Among the records that follow, find the line with "text-decoration: underline ->" and the line with "background: #a21caf ->". Set down those lines and all lines between them exactly, without adding anything.

BEGIN INFORMATION GIVEN

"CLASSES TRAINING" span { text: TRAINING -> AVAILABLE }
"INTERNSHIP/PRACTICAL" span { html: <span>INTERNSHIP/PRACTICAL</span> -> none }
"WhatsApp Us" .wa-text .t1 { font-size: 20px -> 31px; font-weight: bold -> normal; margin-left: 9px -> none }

END INFORMATION GIVEN
BEGIN INFORMATION GIVEN

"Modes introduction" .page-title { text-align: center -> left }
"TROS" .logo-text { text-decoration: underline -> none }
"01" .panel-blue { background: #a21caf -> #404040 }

END INFORMATION GIVEN

**SOLUTION TO THE EXERCISE:**
"TROS" .logo-text { text-decoration: underline -> none }
"01" .panel-blue { background: #a21caf -> #404040 }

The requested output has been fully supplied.